Optimal impulsive time-fixed transfers around the libration points of the restricted three-body problem

A methodology is proposed to design optimal time-fixed impulsive transfers in the vicinity of the L2 libration point of the Earth-Moon system, taking the construction of a space station around the collinear libration points as the background. The approximate analytical expression of motions around the L2 point in the CRTBP is given, and the expression in the ERTBP is derived by linearizing the dynamical equations for the purpose of expanding the methodology from the CRTBP to the ERTBP. Thus, the approximate analytical solution of the transfer between two points is obtained by substituting the position vectors of the two points into the expression, which solves the Lambert problem in the three-body system. Furthermore, the transfer between different orbits is constructed by parameterization of the position vectors with the amplitudes and phases of the initial orbit and the final orbit. The transfers are optimized such that the total velocity increment required to implement the transfer exhibits a global minimum. The values of variables involved in the optimal transfers are determined by the unconstrained minimization of a function of one or nine variables using a multivariable search technique.
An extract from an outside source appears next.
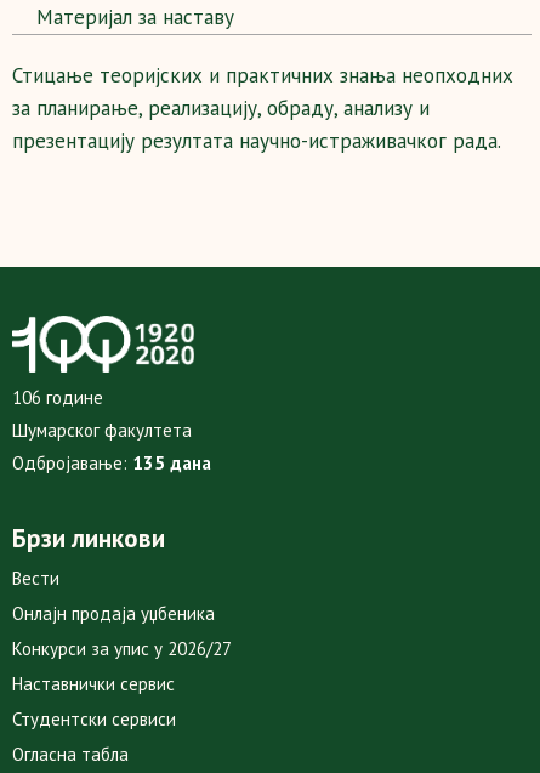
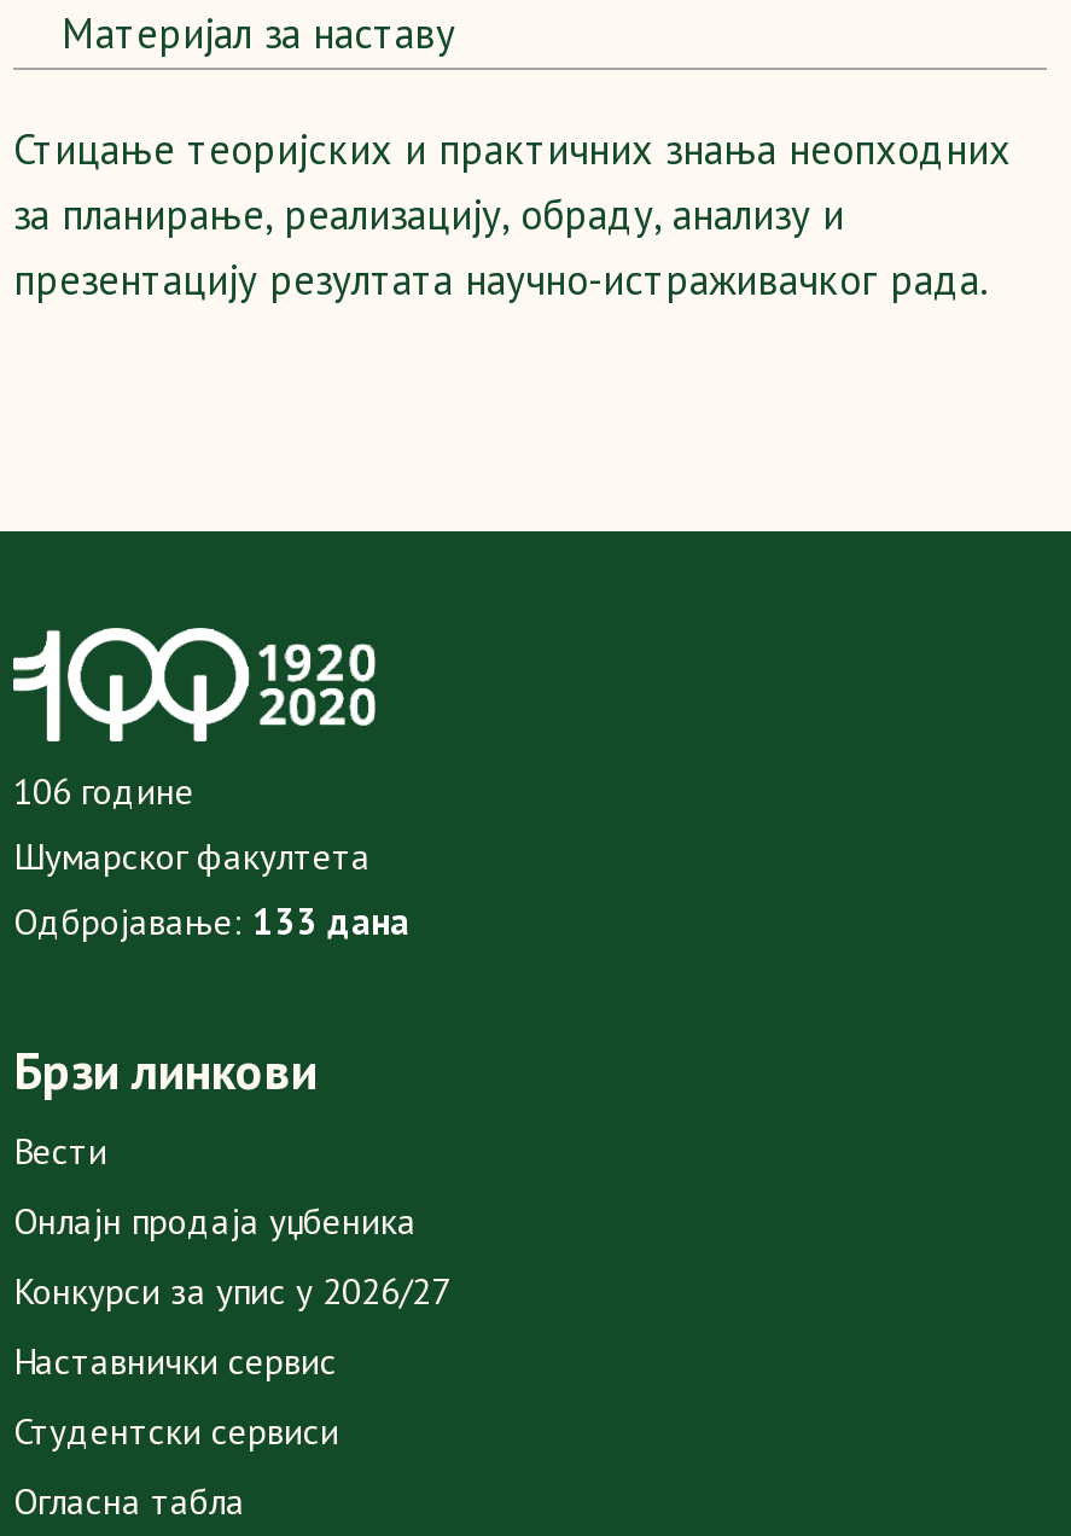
[12,452,211,475] Одбројавање: 135 дана -> [13,899,409,945] Одбројавање: 133 дана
To numerically ensure that the transfers are accurate and to eliminate the linearization bias, the differential correction and SQP method are employed. The optimality of the transfers is determined lastly by the primer vector theory. Simulations of point-to-point transfers, Lissajous-to-Lissajous transfers, halo-to-halo transfers and Lissajous-to-halo transfers are made. The results of this study indicate that the approximate analytical solutions, as well as the differential correction and SQP method, are valid in the design of the optimal transfers around the libration points of the restricted three-body problem.